DESCRIPTION OF THE TASK: Needed from the data below: every line from the one with "customer number: C-88556 -> C-88783" up to and including the one with "Guêtres cuir à personnaliser - Beige: 2 -> 3", repeated exactly and with nothing else.

PROVIDED ENTRIES:
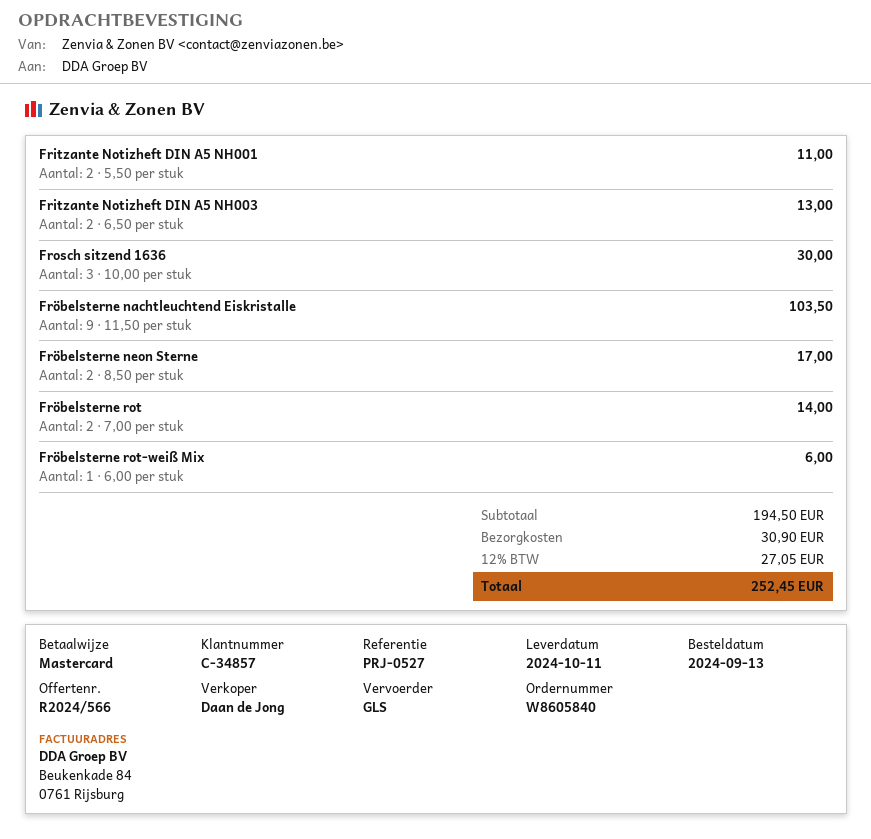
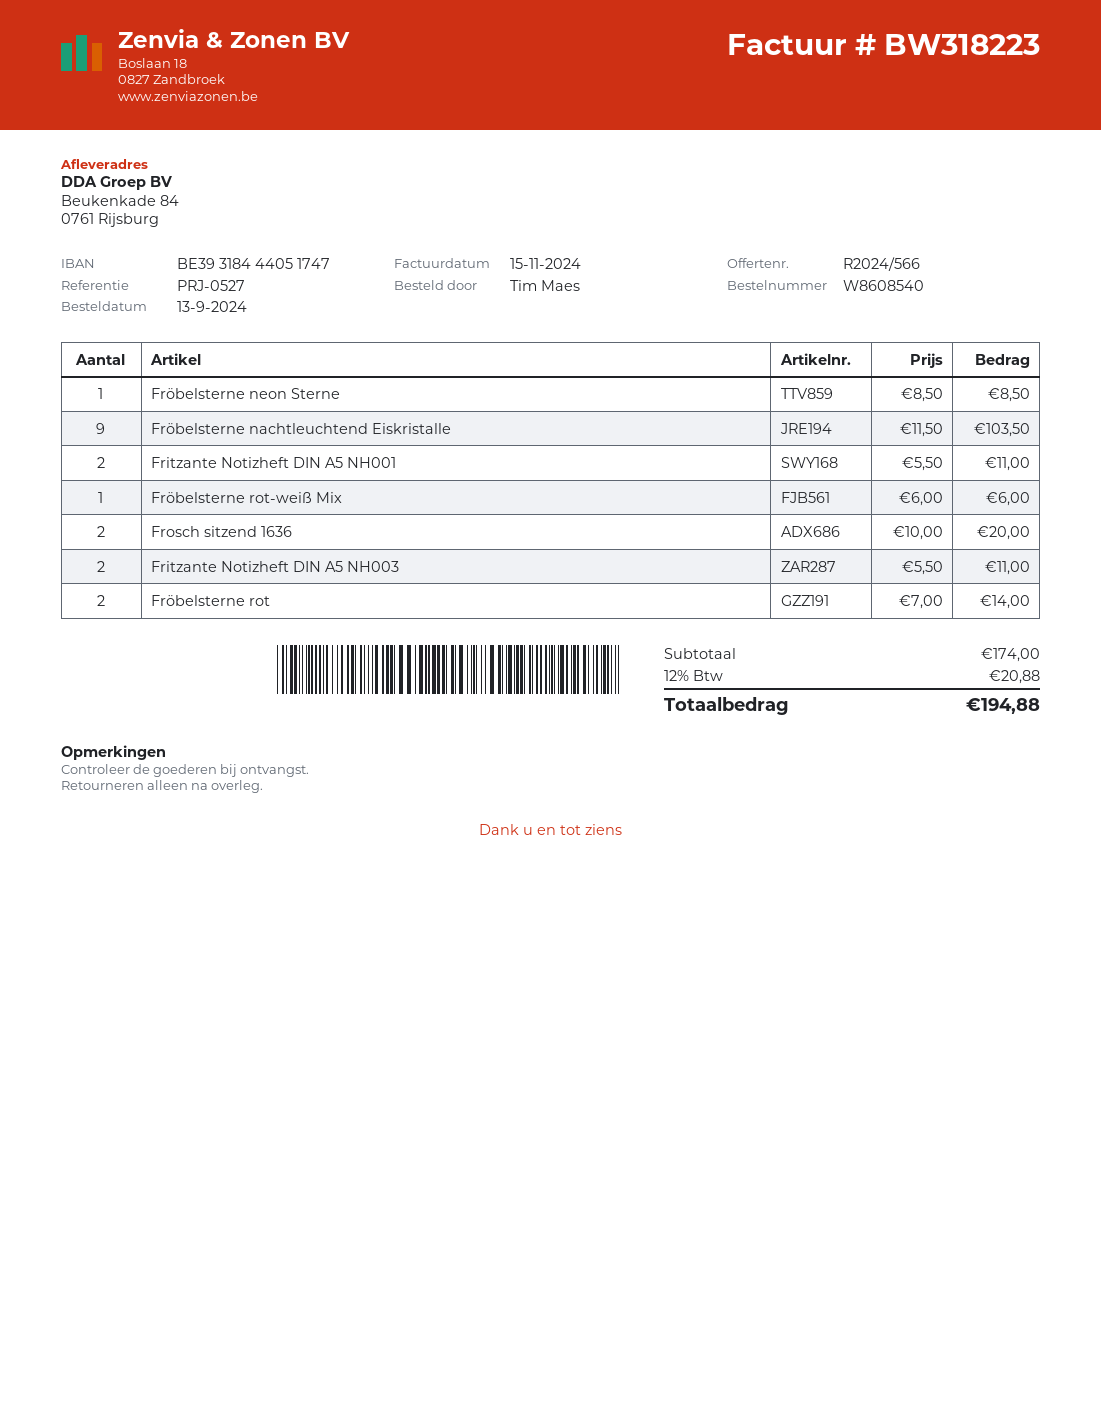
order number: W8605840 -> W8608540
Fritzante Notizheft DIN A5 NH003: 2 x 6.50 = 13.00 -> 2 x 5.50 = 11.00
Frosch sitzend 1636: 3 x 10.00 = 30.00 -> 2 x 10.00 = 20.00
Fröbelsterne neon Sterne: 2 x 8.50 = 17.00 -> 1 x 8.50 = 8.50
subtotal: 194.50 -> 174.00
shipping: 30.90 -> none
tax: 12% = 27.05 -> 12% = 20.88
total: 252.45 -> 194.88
---
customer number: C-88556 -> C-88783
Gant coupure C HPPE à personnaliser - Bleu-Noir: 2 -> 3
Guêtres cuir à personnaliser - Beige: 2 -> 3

EXERCISE ANSWER:
customer number: C-88556 -> C-88783
Gant coupure C HPPE à personnaliser - Bleu-Noir: 2 -> 3
Guêtres cuir à personnaliser - Beige: 2 -> 3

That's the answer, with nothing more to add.